• **The task**: Repeat the entries without change, omitting the pictures.

(Records for this exercise)

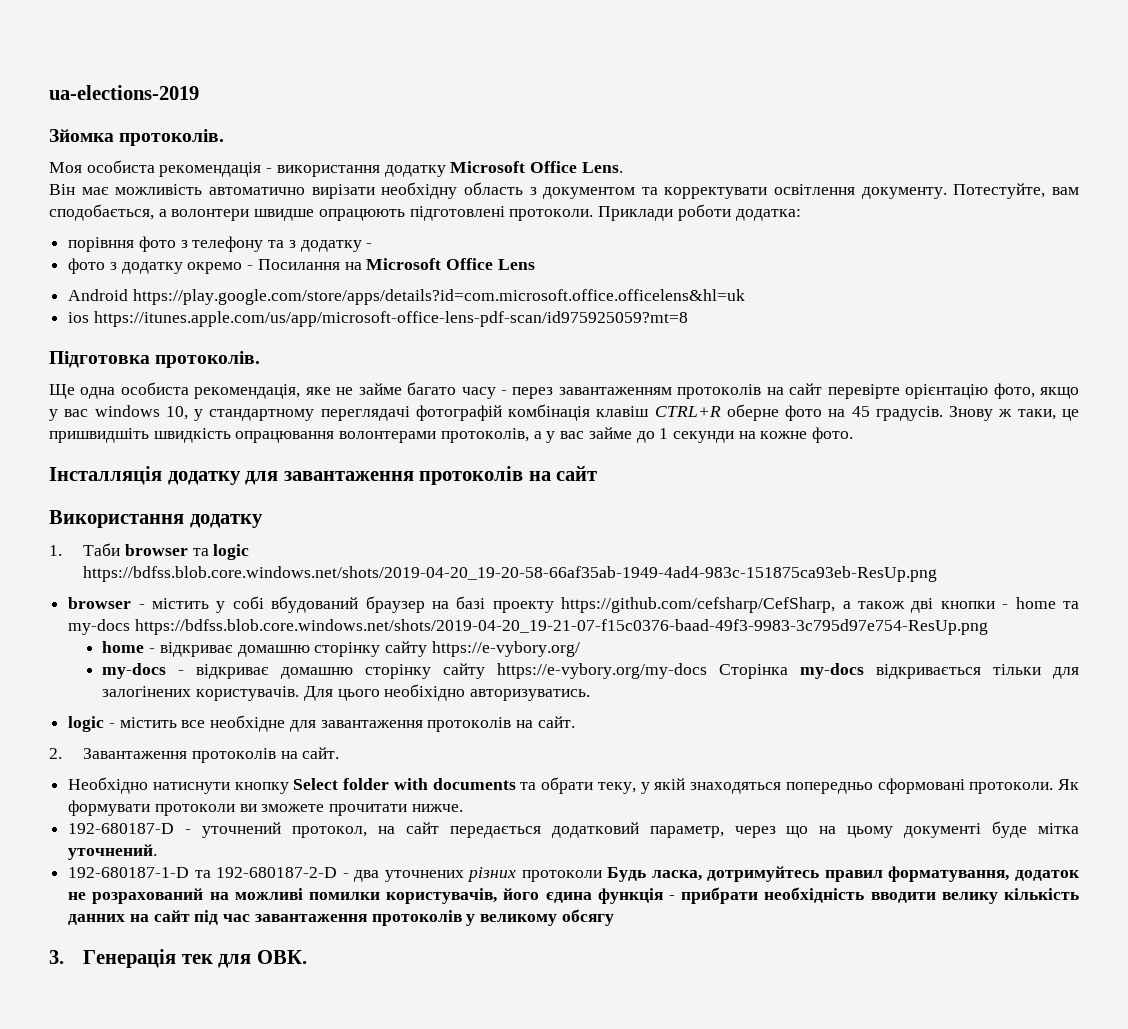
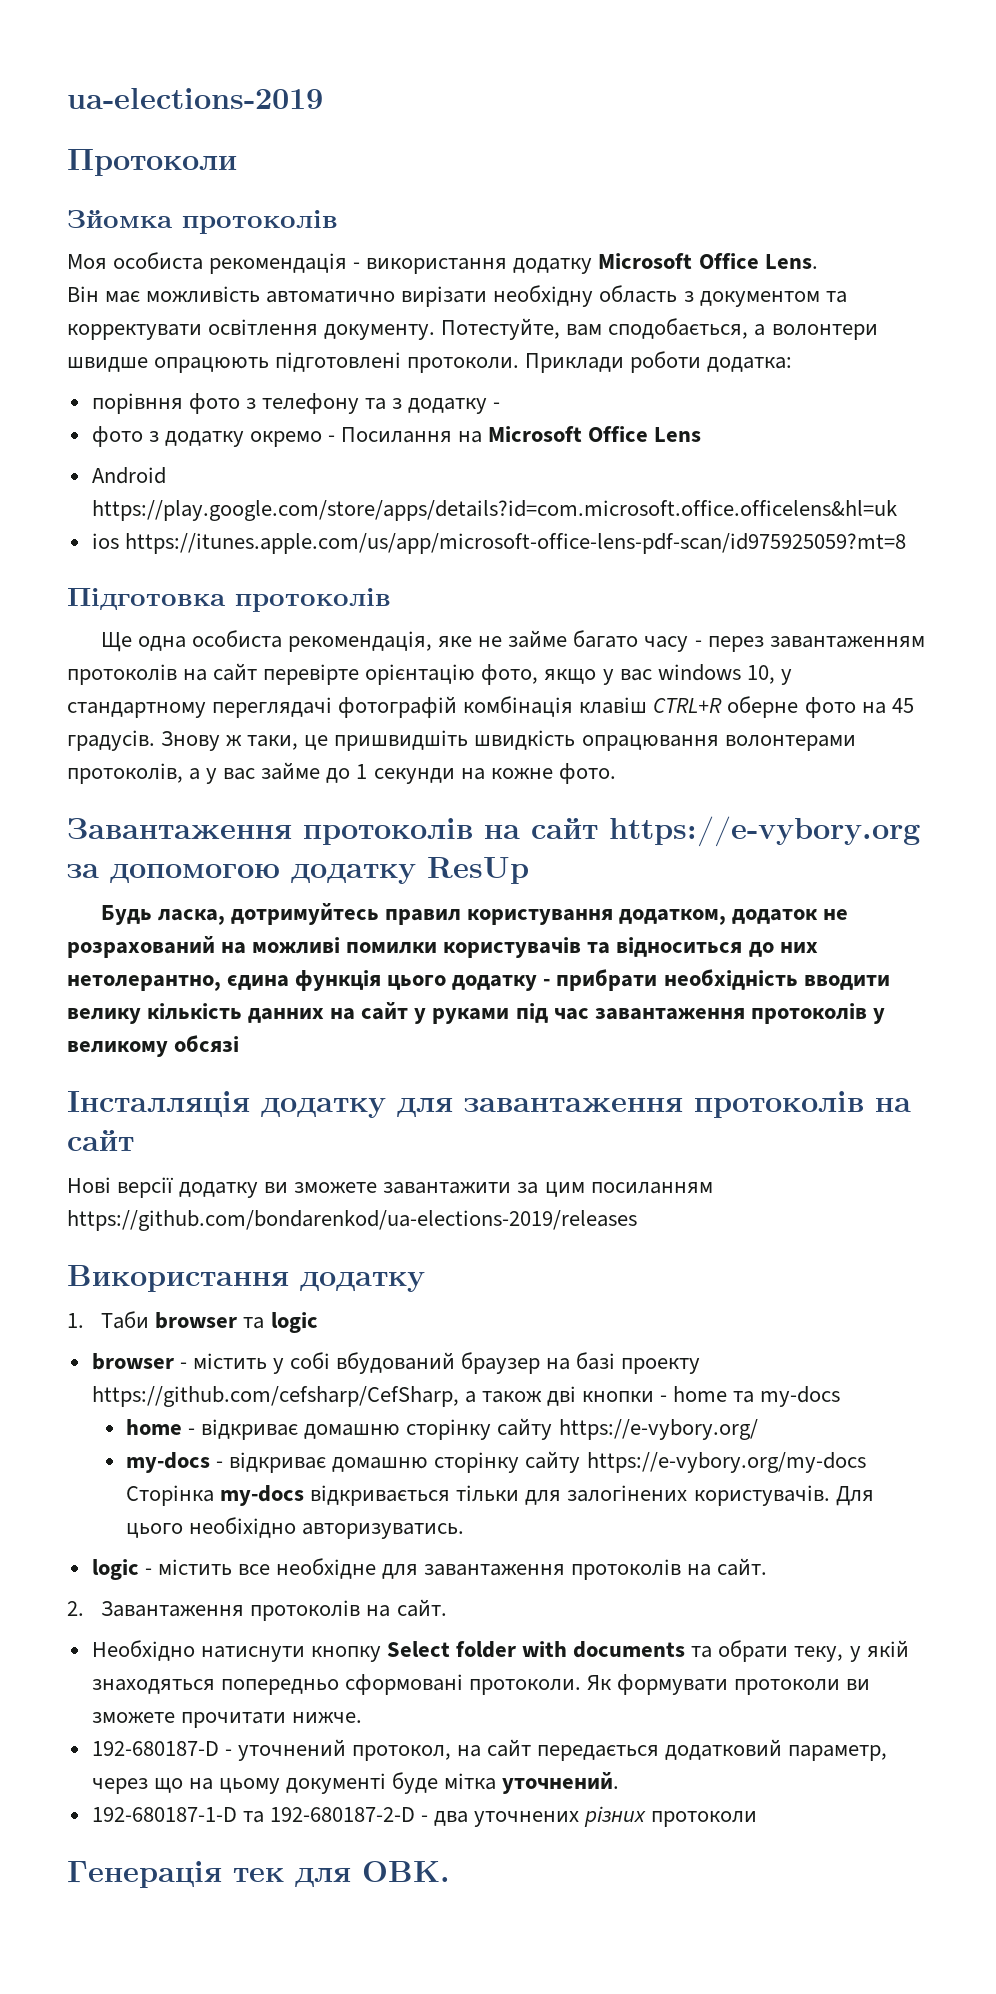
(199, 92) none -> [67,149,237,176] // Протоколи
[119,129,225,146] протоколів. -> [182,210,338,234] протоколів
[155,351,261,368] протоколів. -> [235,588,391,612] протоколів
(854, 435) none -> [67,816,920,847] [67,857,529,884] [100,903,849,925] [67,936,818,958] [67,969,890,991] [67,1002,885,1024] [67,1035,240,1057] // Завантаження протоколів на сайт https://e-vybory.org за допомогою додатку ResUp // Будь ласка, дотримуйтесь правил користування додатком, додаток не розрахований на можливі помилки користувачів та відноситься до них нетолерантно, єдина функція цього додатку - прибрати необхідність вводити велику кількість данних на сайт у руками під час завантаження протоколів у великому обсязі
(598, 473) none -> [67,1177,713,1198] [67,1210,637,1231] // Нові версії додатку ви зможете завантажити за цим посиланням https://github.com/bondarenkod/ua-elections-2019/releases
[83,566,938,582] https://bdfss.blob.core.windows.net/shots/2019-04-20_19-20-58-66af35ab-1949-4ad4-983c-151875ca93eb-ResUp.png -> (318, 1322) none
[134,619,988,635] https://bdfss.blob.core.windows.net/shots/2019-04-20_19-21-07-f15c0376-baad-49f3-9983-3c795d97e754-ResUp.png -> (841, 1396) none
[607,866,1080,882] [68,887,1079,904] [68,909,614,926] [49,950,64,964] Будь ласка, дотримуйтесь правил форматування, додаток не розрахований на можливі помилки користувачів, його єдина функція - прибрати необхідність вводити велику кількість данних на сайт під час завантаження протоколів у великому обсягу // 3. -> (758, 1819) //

(End Records for this exercise)

• **Your response**:
(199, 92) none -> [67,149,237,176] // Протоколи
[119,129,225,146] протоколів. -> [182,210,338,234] протоколів
[155,351,261,368] протоколів. -> [235,588,391,612] протоколів
(854, 435) none -> [67,816,920,847] [67,857,529,884] [100,903,849,925] [67,936,818,958] [67,969,890,991] [67,1002,885,1024] [67,1035,240,1057] // Завантаження протоколів на сайт https://e-vybory.org за допомогою додатку ResUp // Будь ласка, дотримуйтесь правил користування додатком, додаток не розрахований на можливі помилки користувачів та відноситься до них нетолерантно, єдина функція цього додатку - прибрати необхідність вводити велику кількість данних на сайт у руками під час завантаження протоколів у великому обсязі
(598, 473) none -> [67,1177,713,1198] [67,1210,637,1231] // Нові версії додатку ви зможете завантажити за цим посиланням https://github.com/bondarenkod/ua-elections-2019/releases
[83,566,938,582] https://bdfss.blob.core.windows.net/shots/2019-04-20_19-20-58-66af35ab-1949-4ad4-983c-151875ca93eb-ResUp.png -> (318, 1322) none
[134,619,988,635] https://bdfss.blob.core.windows.net/shots/2019-04-20_19-21-07-f15c0376-baad-49f3-9983-3c795d97e754-ResUp.png -> (841, 1396) none
[607,866,1080,882] [68,887,1079,904] [68,909,614,926] [49,950,64,964] Будь ласка, дотримуйтесь правил форматування, додаток не розрахований на можливі помилки користувачів, його єдина функція - прибрати необхідність вводити велику кількість данних на сайт під час завантаження протоколів у великому обсягу // 3. -> (758, 1819) //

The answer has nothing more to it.